• _WHAT TO PRODUCE_
All of the entries, apart from their pictures, are to be copied verbatim.

☆ ☆ ☆ ☆ ☆ ☆ ☆

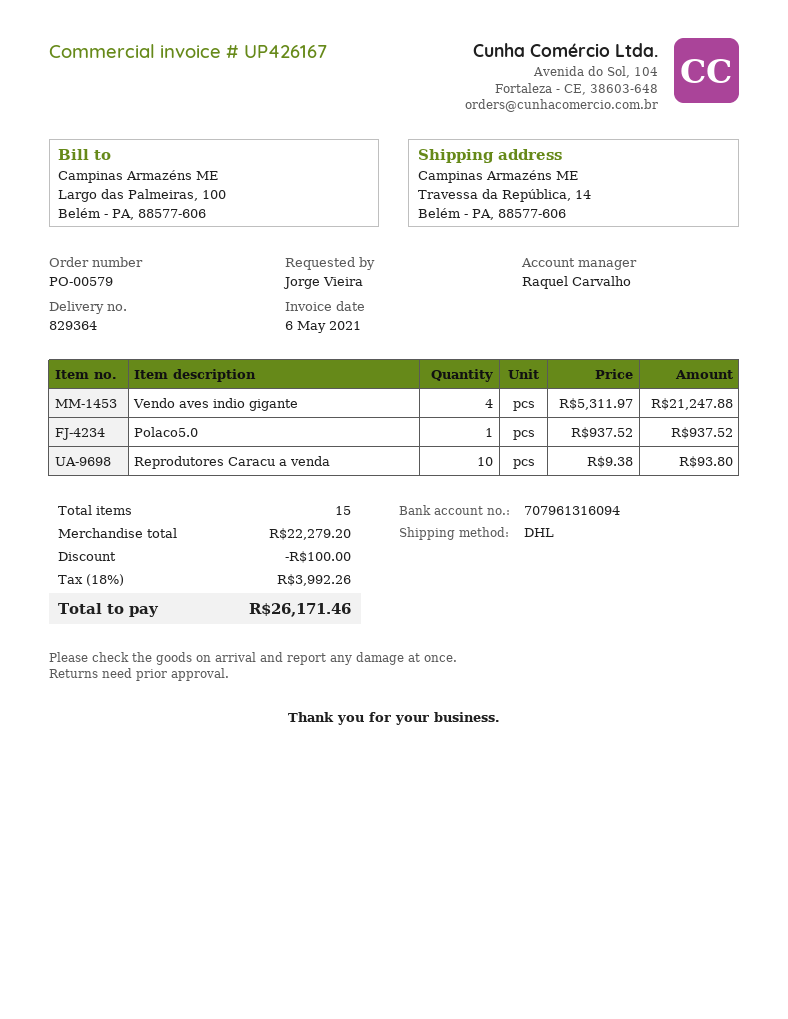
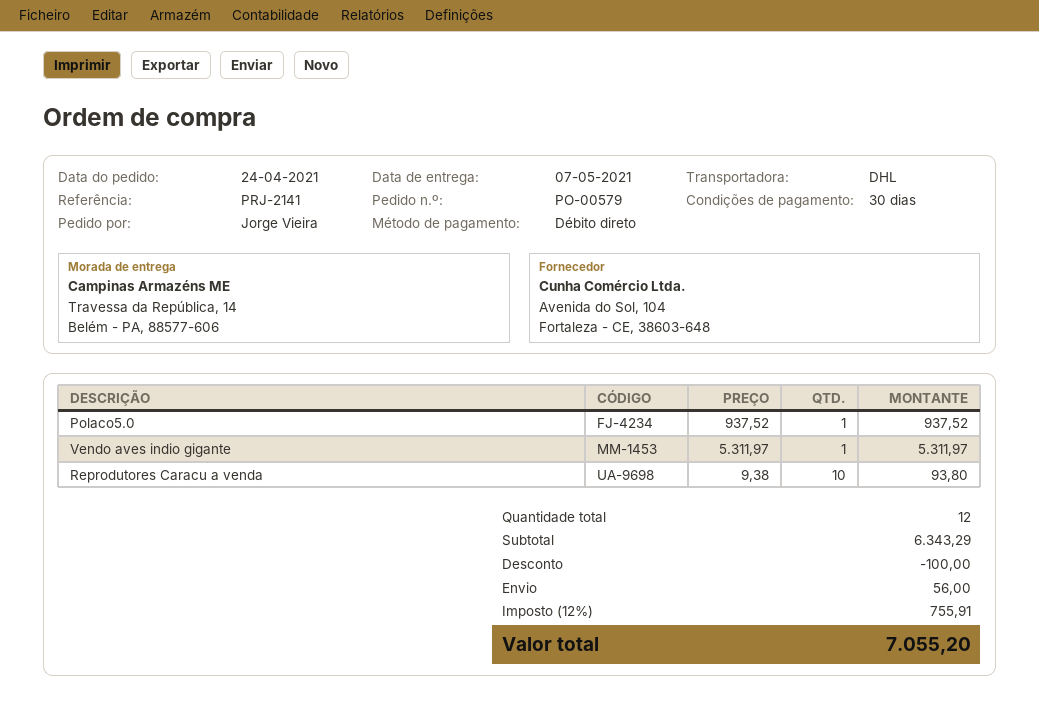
Vendo aves indio gigante: 4 x 5311.97 = 21247.88 -> 1 x 5311.97 = 5311.97
total quantity: 15 -> 12
subtotal: 22279.20 -> 6343.29
shipping: none -> 56.00
tax: 18% = 3992.26 -> 12% = 755.91
total: 26171.46 -> 7055.20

☆ ☆ ☆ ☆ ☆ ☆ ☆

• _ANSWER SECTION_
Vendo aves indio gigante: 4 x 5311.97 = 21247.88 -> 1 x 5311.97 = 5311.97
total quantity: 15 -> 12
subtotal: 22279.20 -> 6343.29
shipping: none -> 56.00
tax: 18% = 3992.26 -> 12% = 755.91
total: 26171.46 -> 7055.20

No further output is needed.